Privacy, ok del Garante al Registro dei tumori in Sardegna

Via libera dell'Authority allo schema di regolamento predisposto dalla Regione. Il testo definisce modalità di raccolta e trattamento dei dati di pazienti e familiari per finalità di ricerca e per stime epidemiologiche ed economiche

Il Garante della privacy ha dato l’ok allo schema di regolamento del “Registro Tumori della Sardegna”. Lo annuncia l’Authority in una nota, spiegando che il testo – predisposto dalla Regione –  è uno dei primi in Italia che interviene a regolamentare i registri di patologia, in linea con la normativa nazionale, definendo le modalità di raccolta e trattamento dati anagrafici e sanitari delle persone affette da tumore e dei loro familiari, per finalità di studio e ricerca, nonché per una corretta stima epidemiologica ed economica della malattia.
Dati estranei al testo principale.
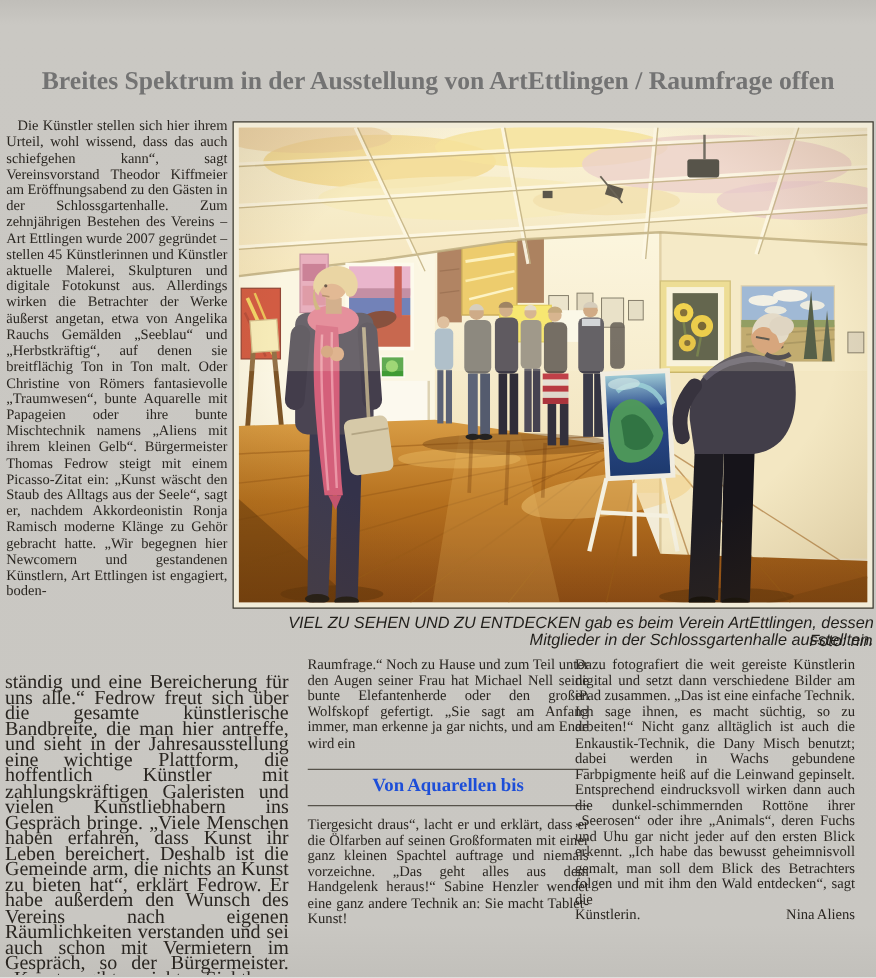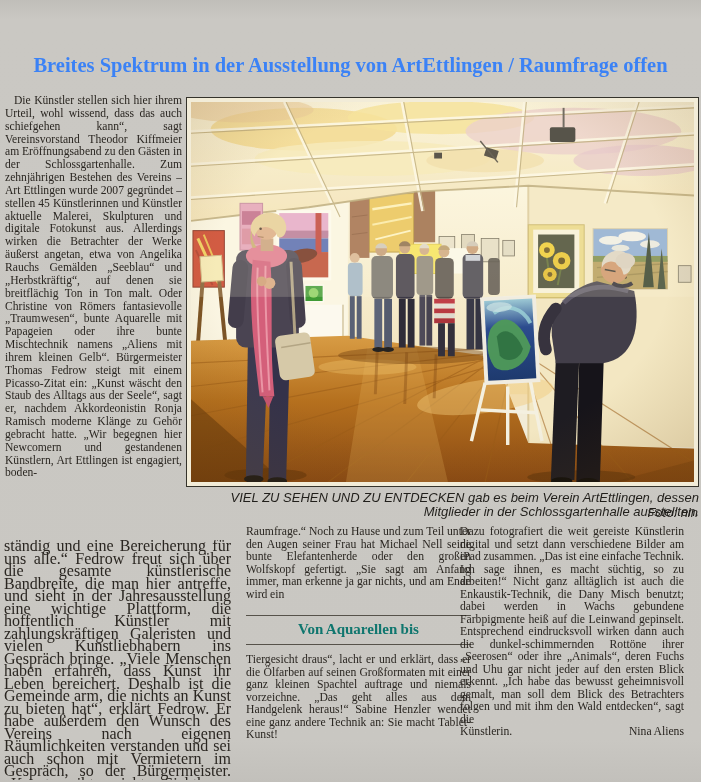"Breites Spektrum in der Ausstellung" .subhead { color: #3b82f6 -> #737373 }
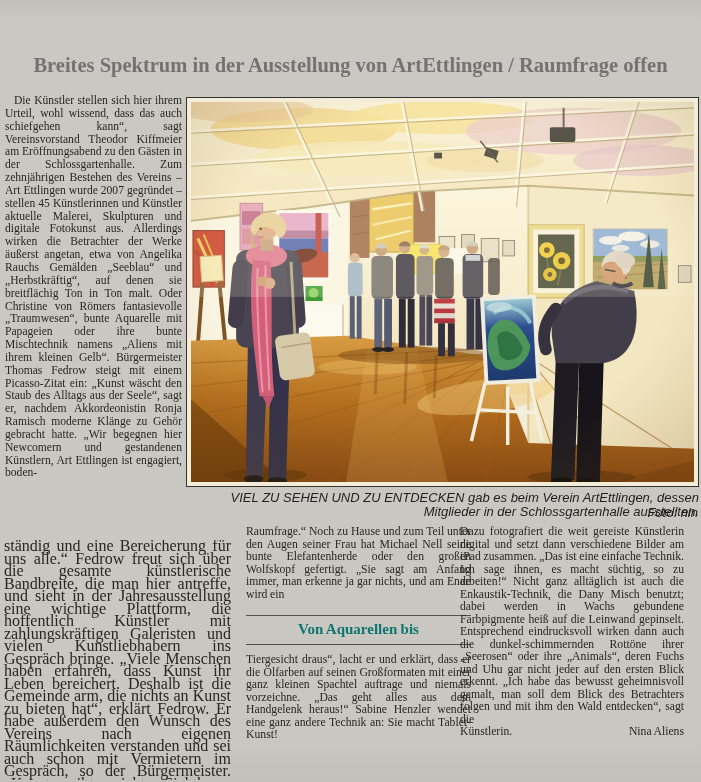"Von Aquarellen bis" .crosshead { color: #0f766e -> #1d4ed8 }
La bozza di Regolamento già tiene conto di molte delle osservazioni del Garante e stabilisce,anche quali dati contenuti nei registri delle tre macro aree individuate in Sardegna dovranno convergere al registro unico regionale e stabilisce l’obbligo di informare i pazienti riguardo all’uso che verrà fatto dei loro dati sensibili. Il Regolamento prevede inoltre l’adozione di particolari cautele a protezione dei dati dei malati (come, ad esempio, la “pseudonimizzazione” al fine di non rendere le informazioni personali immediatamente riconducibili al singolo malato), così come l’implementazione di misure organizzative e accorgimenti tecnici idonei a garantire la sicurezza delle informazioni.
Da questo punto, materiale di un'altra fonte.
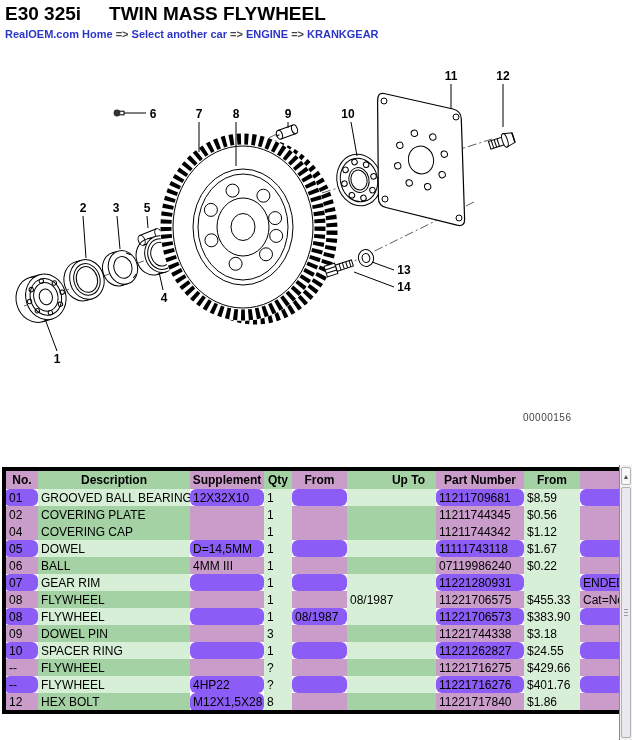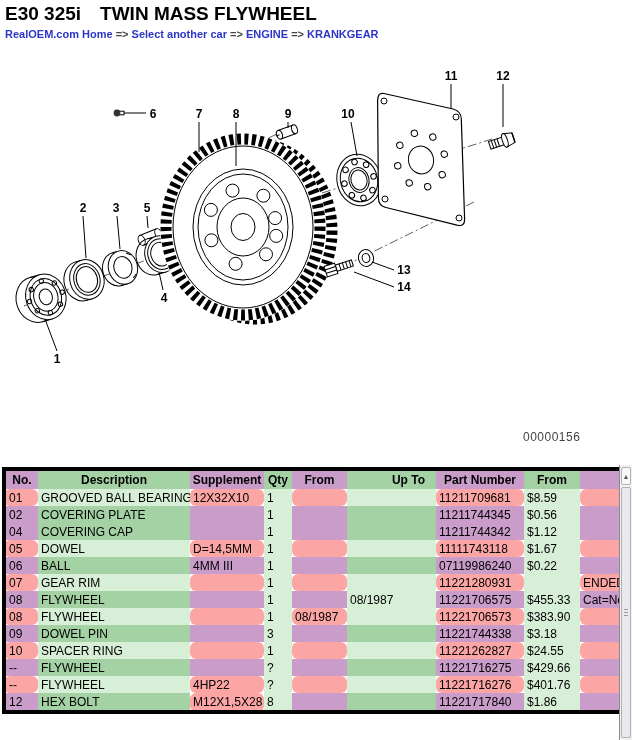"TWIN MASS FLYWHEEL" .titlebar .title { margin-left: 19px -> 28px }
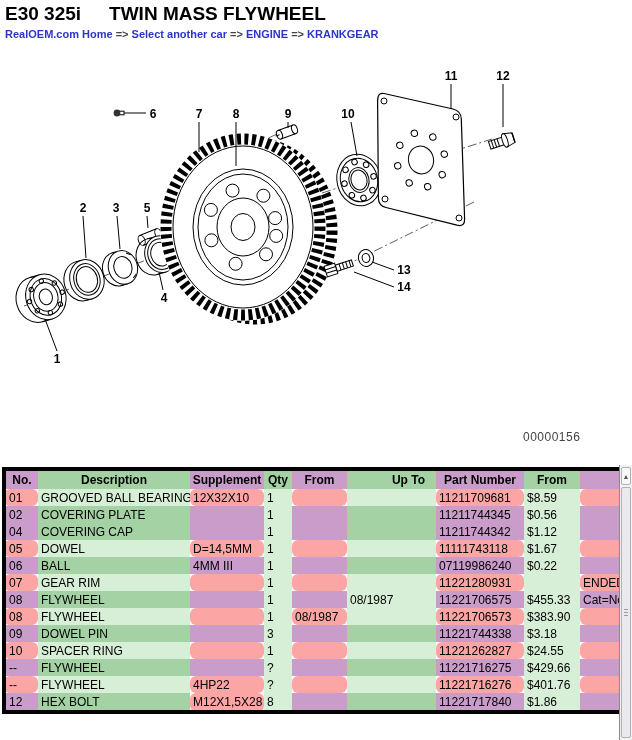"00000156" .diagcode { font-size: 12px -> 10px; top: 430px -> 412px }
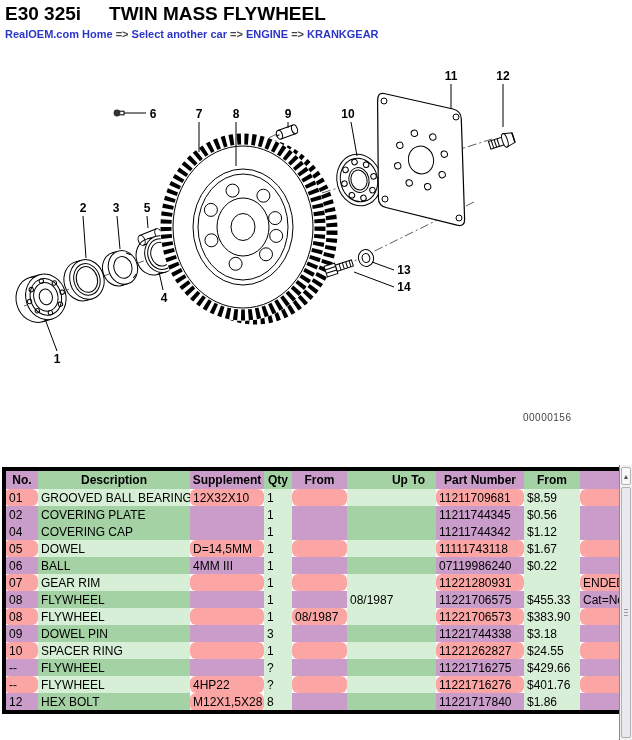"01" .lp { background: #fca5a5 -> #8b5cf6 }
L”Autorità ha comunque chiesto ulteriori perfezionamenti del testo, come la previsione che la titolarità del trattamento dei dati del registro dei tumori non sia riferibile alla Regione Sardegna in quanto tale, ma all’Osservatorio epidemiologico regionale, lo specifico organo incaricato per legge del perseguimento degli scopi scientifici e di valutazione dell’assistenza sanitaria. In questo modo – spiega il Garante – solo gli operatori dell’Osservatorio potranno trattare i dati sulle neoplasie dei singoli pazienti, mentre gli altri organi o uffici della Regione potranno consultare solo dati aggregati e anonimi. Tra le nuove misure indicate dall’Autorità, anche al fine di rafforzare la sicurezza informatica del registro, c’è l’utilizzo di meccanismi di “autenticazione forte” per consentire l’accesso ai dati da parte del personale incaricato, nonché la previsione che i dati anagrafici dei pazienti siano conservati separatamente da quelli sanitari.

Di recente, il presidente dell’Autorità, Antonello Soro, ha ribadito la necessità di garantire riservatezza e integrità dei dati sensibili raccolti in queste banche dati nel corso di un audizione alla Commissione Affari Sociali della Camera. In particolare, ha sottolineato l’importanza “di tracciare l’equilibrio migliore tra esigenze di analisi epidemiologica (che in ultima analisi significa diritto alla salute) e diritto alla protezione dei dati personali dei pazienti” ed evidenziato che “la perdita, la sottrazione, l’alterazione, l’abuso di un dato sanitario rende vulnerabili banche dati essenziali e, insieme, viola quanto di più intimo e privato vi è nella persona: ne tocca la dignità”.  Infine, Soro ha sottolineato come la “carente sicurezza dei dati” possa rappresentare “una causa di malasanità; e la protezione dei dati personali, per converso, rappresenti un fattore determinante di efficienza sanitaria”.